[What the task asks]
Beginning at the line containing "[155,630,192,643] limit ->" in the material below and ending at the line containing "(364, 721) none", return each line exactly and add nothing.

[Data extracts]
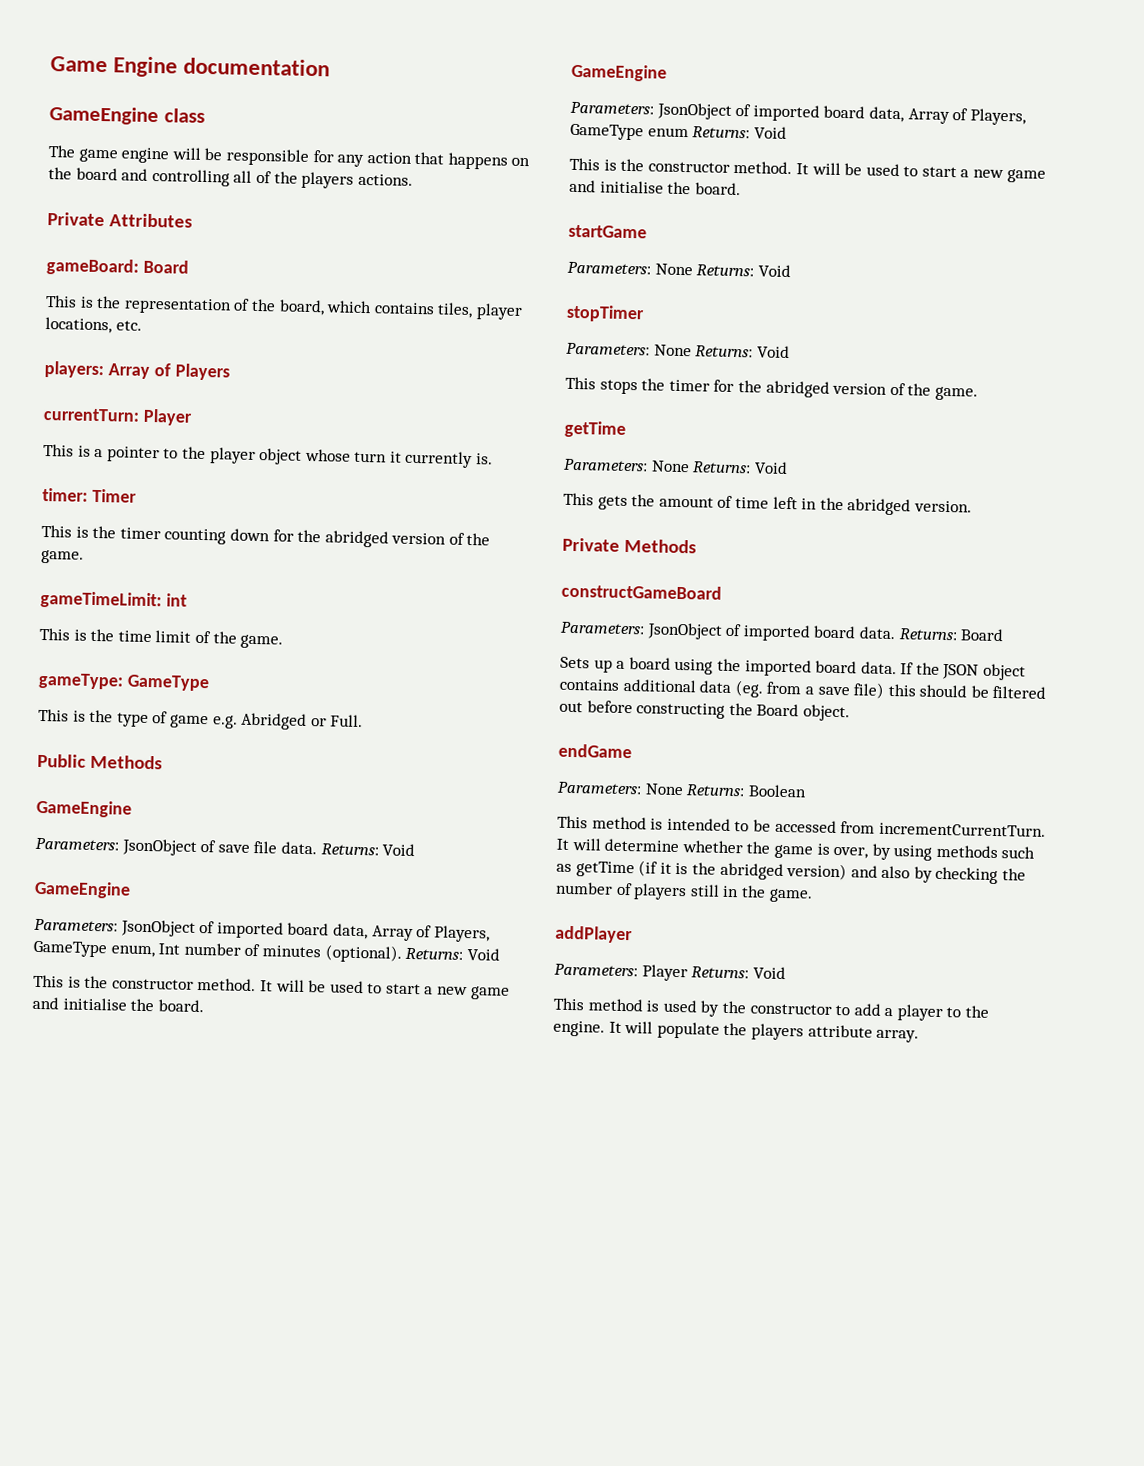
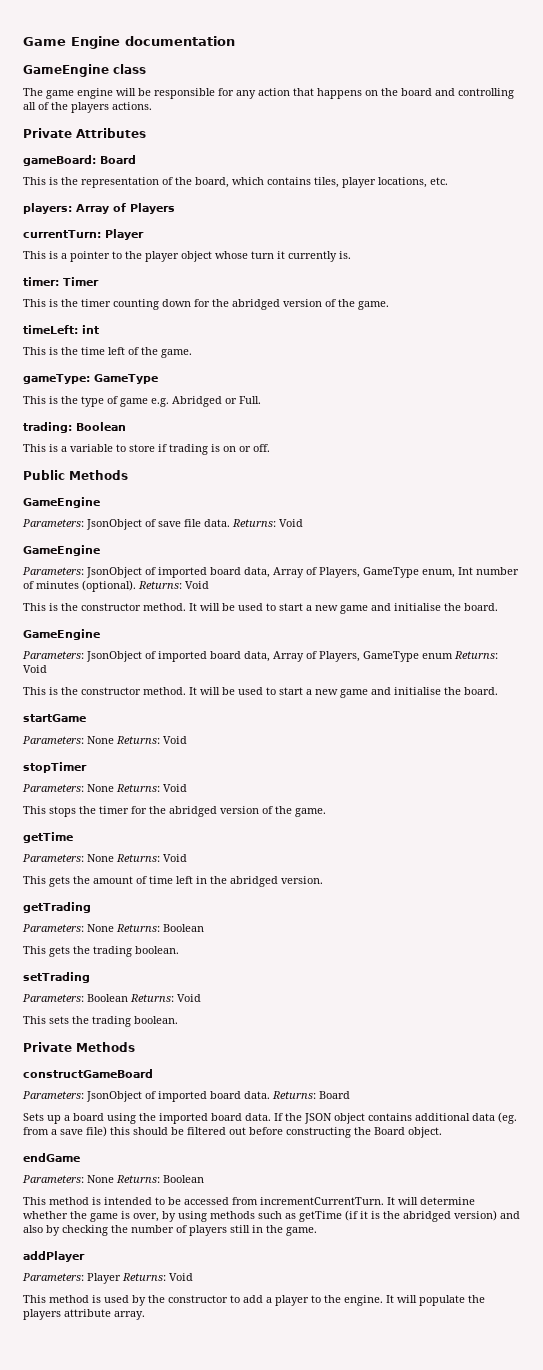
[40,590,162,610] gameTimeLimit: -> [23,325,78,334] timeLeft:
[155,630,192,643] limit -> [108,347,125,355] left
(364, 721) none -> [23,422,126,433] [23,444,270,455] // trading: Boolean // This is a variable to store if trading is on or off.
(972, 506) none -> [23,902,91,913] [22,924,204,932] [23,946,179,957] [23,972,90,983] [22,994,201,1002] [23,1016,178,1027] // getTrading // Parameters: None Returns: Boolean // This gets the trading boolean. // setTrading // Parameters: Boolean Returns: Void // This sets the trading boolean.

...

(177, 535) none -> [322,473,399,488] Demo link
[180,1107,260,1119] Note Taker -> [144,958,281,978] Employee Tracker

[Solution]
[155,630,192,643] limit -> [108,347,125,355] left
(364, 721) none -> [23,422,126,433] [23,444,270,455] // trading: Boolean // This is a variable to store if trading is on or off.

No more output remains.